Conservatives figures like 2008 GOP vice presidential nominee Sarah Palin and former White House chief strategist Stephen Bannon have backed Moore as an anti-establishment Republican.
Shock Poll: McConnell, Ryan Less Popular Than Antifa
Confidence in GOP congressional leadership reaches dismal new low, sinks beneath left-wing extremists
Senate Majority Leader Mitch McConnell and House Speaker Paul Ryan are now viewed as ineffective and unpopular by such a wide swath of the American electorate that they poll somewhere below the left-wing extremist group Antifa.
A recent survey taken by McLaughlin & Associates in conjunction with the Center for Security Policy and the Eagle Forum, released Thursday, revealed that nearly two-thirds of voters believe that the time has come for new leadership in Congress.
A paltry 15 percent of those polled said “no” when asked if it is “time for new Republican leadership in Congress, which would mean replacing Senate Leader Mitch McConnell and Speaker Paul Ryan.” Nearly a quarter of respondents, 22 percent, were uncertain.

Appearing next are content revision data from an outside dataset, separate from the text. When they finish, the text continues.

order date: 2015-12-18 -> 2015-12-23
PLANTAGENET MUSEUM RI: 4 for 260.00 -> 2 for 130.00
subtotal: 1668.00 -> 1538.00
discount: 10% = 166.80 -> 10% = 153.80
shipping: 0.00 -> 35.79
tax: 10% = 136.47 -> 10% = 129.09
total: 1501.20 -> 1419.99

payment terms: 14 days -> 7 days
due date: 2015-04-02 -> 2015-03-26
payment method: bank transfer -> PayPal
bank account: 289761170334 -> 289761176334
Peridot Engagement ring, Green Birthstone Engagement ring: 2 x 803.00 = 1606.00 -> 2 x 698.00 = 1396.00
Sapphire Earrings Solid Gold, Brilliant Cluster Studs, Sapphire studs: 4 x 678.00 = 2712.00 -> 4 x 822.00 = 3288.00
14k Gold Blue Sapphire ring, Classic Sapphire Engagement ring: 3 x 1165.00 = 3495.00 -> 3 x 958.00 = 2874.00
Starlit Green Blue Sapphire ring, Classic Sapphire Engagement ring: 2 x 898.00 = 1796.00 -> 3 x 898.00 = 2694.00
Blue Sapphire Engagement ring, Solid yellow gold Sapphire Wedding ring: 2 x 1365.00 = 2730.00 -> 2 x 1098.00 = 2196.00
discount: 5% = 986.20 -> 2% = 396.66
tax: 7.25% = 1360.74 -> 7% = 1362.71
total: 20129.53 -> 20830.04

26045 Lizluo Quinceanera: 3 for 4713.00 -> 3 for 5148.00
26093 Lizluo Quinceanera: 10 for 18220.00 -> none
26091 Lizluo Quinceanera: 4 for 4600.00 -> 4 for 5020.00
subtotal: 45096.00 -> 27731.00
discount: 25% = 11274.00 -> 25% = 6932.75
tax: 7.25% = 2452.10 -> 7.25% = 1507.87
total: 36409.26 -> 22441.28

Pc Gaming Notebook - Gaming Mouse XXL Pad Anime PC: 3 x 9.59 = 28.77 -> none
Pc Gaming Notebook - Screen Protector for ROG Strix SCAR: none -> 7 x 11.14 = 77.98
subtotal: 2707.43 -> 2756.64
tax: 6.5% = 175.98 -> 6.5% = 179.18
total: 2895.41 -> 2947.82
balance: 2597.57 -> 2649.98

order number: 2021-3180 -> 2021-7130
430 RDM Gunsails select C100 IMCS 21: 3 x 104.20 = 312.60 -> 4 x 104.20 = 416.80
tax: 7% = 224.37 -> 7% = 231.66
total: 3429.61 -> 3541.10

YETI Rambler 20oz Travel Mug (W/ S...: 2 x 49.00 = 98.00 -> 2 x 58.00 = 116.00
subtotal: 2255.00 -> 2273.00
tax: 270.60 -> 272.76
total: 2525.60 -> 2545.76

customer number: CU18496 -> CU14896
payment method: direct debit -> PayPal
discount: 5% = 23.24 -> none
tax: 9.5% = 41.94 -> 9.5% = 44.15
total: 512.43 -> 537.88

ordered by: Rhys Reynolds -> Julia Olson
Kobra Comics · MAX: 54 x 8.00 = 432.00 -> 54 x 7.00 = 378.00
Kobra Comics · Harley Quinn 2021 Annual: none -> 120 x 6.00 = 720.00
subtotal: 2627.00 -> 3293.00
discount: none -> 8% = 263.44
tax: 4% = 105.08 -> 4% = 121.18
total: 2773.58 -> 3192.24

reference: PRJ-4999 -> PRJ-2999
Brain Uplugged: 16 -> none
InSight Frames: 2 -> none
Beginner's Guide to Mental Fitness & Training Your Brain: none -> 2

A whopping 63 percent supported the notion of dumping the pair of GOP leaders.
But while only 15 percent of Americans appear to retain confidence in McConnell and Ryan, 21 percent of those McLaughlin polled said they supported Antifa.
One conservative activist said GOP leaders in Congress can repair their numbers by beginning to make successful progress on the agenda of President Donald Trump.
“While Antifa has nowhere to go but down, as political violence is unacceptable in modern American society, the good news for Ryan and McConnell is that they have a pathway ahead,” said Rick Manning, president of Americans for Limited Government.
Manning continued: “And that is by enacting the Trump agenda they ran on: repealing Obamacare, reining in big government, cutting taxes, and building the wall that was promised to be delivered with Republican majorities in both chambers of Congress.”
The road to popularity is steep — especially for McConnell. A Harvard-Harris poll released late August revealed that McConnell had the lowest favorability rating of any high-profile American politician at the time, at only 19 percent, while a Public Policy Polling survey released the same week showed McConnell with only an 18 percent job approval rating in his home state of Kentucky.
“Obviously Paul Ryan and Mitch McConnell aren’t comparable to Antifa. Ideally, Antifa should be at 0 percent approval,” Eddie Zipperer, an assistant professor of political science at Georgia Military College, told LifeZette. “We should be very concerned about the leftists who tolerate hate as long it hates in the same direction as them. Having said that, if you lack the political acumen to score Antifa-level popularity numbers, it might be time to step aside or at least take a serious look at your tactics.”
“McConnell and Ryan would rather be loved and admired by the media than by the people who elected them,” he explained. “It’s like they’re the leaders of some weird cult of self-loathing conservatism. They use Democratic talking points to attack Trump, they play into anti-Trump media narratives, and they are clearly incapable of creating the sort of party unity that we always see from the Democrats.”
“They want to take the Republican Party and the reins of government away from Trump. They think he’d make a great puppet for them,” Zipperer continued, echoing comments made by Steve Bannon during a recent “60 Minutes” interview. “The Republican establishment is trying to nullify the 2016 election. That’s a brutal fact we have to face.”
“The problem is, playing to the Left and the tiny Never-Trump minority of the Republican Party is a losing strategy in national politics,” he said. “That’s why McCain got blown out in 2008. That’s why Romney got blown out in 2012. What they’ve accomplished by rejecting Trump is to alienate most Republicans.”
“Obviously,” added Zipperer, “Democrats are eager to see them fail, so they won’t win hearts and minds on that side. So what they’re left with is that tiny group of people who thought Jeb Bush or John Kasich would have made a great nominee in 2016. Those people are not enough to sustain anyone at the national level.”